Wednesday, February 8, 2006

Hiiumaa House

Hiiumaa is the second-largest of the many islands off the coast of Estonia, in the Baltic Sea. Of the islands I have visited, Hiiumaa is my favorite. It’s still relatively undeveloped (despite the land boom from moneyed Finns), I suspect because of the relatively long ferry ride to get there. The only ferry currently servicing Hiiumaa leaves from Rohuküla, on the west coast of mainland Estonia and over an hour’s drive from Tallinn (the main city and port of entry to Estonia).

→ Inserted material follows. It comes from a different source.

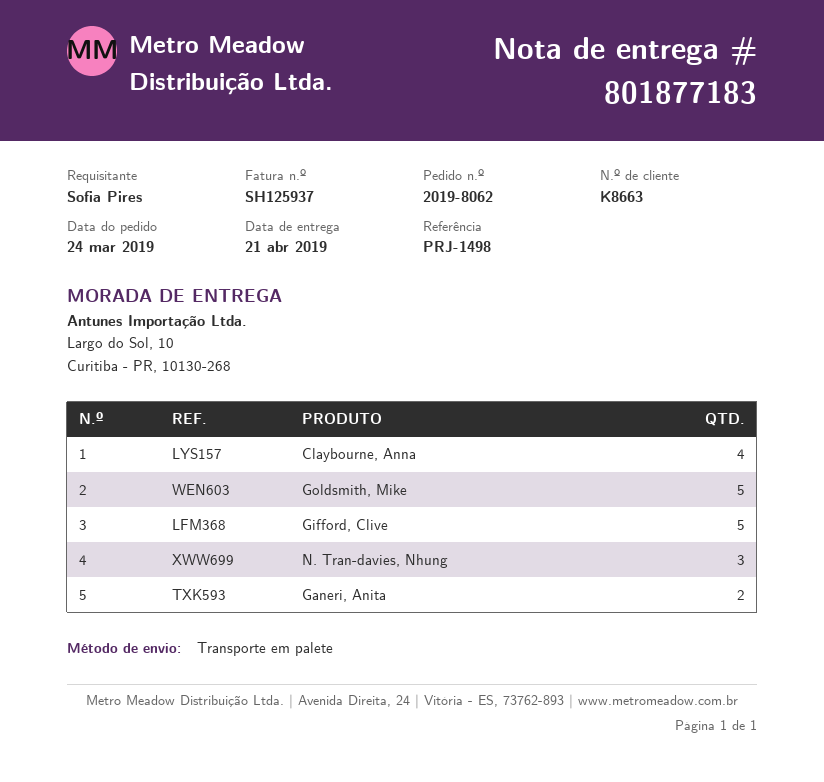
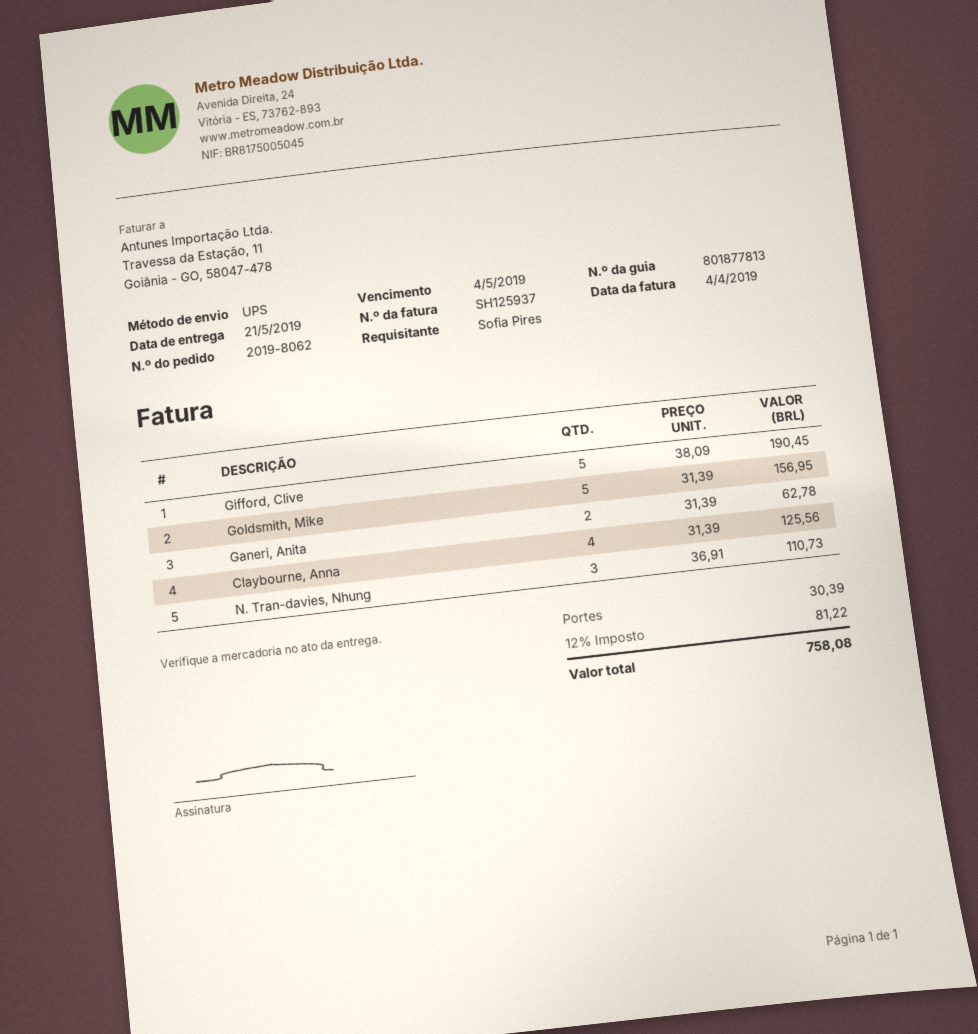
delivery note number: 801877183 -> 801877813
delivery date: 2019-04-21 -> 2019-05-21
shipping method: pallet freight -> UPS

Estonia has hundreds of islands, but only four major ones, of which Hiiumaa is the second-largest, at about 300 square miles. At its highest point, Hiiumaa rises only 200 feet out of the Baltic sea; like the rest of Estonia, it is essentially low and flat. It’s located in the far west of the country, about 15 miles off the coast of the Estonian mainland. The western reaches of Estonia, including Hiiumaa and Saaremaa, are on an area of the earth’s crust that is rising at the rate of about 1/8 inch per year. Hiiumaa emerged from the Baltic sea about 8500 years ago (rising as the weight of the retreating glaciers came off), and has been occupied by humans for about 7000 years. The island is basically composed of limestone, with a large number of erratic boulders (mainly granite) deposited by the melting and retreating glaciers.

On this particular trip, after the 90 minute ferry voyage that deposited me in Heltermaa, I headed first toward Kärdla, the largest town on the island. I took the main road at first, then diverted toward Hellamaa to get off the main track a bit. The countryside is very pretty everywhere on the island, with small farms and forests dominating the landscape. Near Kuri I spotted this particularly nice farmhouse, built mainly of granite blocks from erratic boulders. Many of the farmhouses incorporate some erratic boulders, and I’ve seen others that were entirely built of them (like this one), but none quite so fine as this.

These erratic boulders fascinate me, as they look so out of place compared to the rest of the geology of Estonia. You can see a fine picture of a large erratic boulder here, but most of them that I’ve seen are much smaller. They are mainly granitic rock, almost all of them a reddish or pinkish color — very attractive. On my many hikes around Estonia, I’ve run into them just about everywhere — even in the bottom of meteorite craters (another interesting phenomenon of Estonia geology that I’ll write about on another day).

The history of these erratic boulders is really quite simple, once you discover the mechanism. The granite outcroppings occur naturally far to the north, in what is today Finland. During the ice age, when great sheets of thick, heavy ice pushed southward, they scraped chunks of this Finnish granite off. As the glaciers ground their way southward, the chunks were abraded and crushed, forming the rounded boulders we see today. Some of them worked their way up from the bottom of the glacier as the ice itself was crushed and melted as it moved. Eventually those boulders made it to modern-day Estonia, and considerably further south. But when the ice age ended and the glaciers melted, those boulders in or below the ice sheet in Estonia found themselves on dry land there — and untold numbers of them, of all sizes, then littered the landscape.

I’ve read that the distribution of size versus number is exactly the kind of exponential curve you’d expect: there are an extremely large number of small “boulders” (potato size and smaller), and a quite small number of really large boulders (say, a cubic meter or so, or larger). The larger ones in Estonia have all been named; most are in parks or protected areas, and have well-marked trails leading to them. The excellent maps available in Estonia mark the locations of these “erratic boulders", and I’ve visited many of them. Only on rare occasions have I met anyone at one of these boulders (I once surprised a pair of lovers who, I think, never knew I was there <smile>!). But it’s clear from the well-walked trails that they are nonetheless often visited — I’ve never found one that was neglected.

The farmers on Hiimuaa knew a good building material when they saw it, as this handsome house attests. Thankfully there are plenty more boulders in situ, with the largest and most interesting actively protected.